Try it:
Report every line of the data that includes "deployment".

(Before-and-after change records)
++++++++++

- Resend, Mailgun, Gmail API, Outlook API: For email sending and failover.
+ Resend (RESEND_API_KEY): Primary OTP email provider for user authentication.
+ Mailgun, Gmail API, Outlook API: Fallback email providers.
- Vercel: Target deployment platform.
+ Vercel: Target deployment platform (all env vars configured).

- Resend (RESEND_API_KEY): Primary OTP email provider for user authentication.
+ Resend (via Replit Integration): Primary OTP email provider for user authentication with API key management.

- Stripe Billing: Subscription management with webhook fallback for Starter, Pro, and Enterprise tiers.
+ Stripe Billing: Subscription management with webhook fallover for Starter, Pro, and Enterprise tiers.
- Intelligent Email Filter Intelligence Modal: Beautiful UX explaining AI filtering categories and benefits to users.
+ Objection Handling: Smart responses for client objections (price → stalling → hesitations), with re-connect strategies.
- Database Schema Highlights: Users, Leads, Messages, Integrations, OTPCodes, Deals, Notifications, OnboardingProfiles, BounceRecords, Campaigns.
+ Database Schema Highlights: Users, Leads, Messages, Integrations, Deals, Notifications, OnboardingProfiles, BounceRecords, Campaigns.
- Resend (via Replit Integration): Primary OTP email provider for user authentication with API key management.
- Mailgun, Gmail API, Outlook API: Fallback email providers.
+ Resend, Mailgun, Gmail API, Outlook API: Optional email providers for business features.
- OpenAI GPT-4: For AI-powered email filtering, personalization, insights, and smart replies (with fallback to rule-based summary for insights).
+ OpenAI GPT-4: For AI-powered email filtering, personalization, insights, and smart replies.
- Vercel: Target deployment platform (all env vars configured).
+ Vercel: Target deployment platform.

++++++++++

Response:
- Vercel: Target deployment platform.
+ Vercel: Target deployment platform (all env vars configured).
- Vercel: Target deployment platform (all env vars configured).
+ Vercel: Target deployment platform.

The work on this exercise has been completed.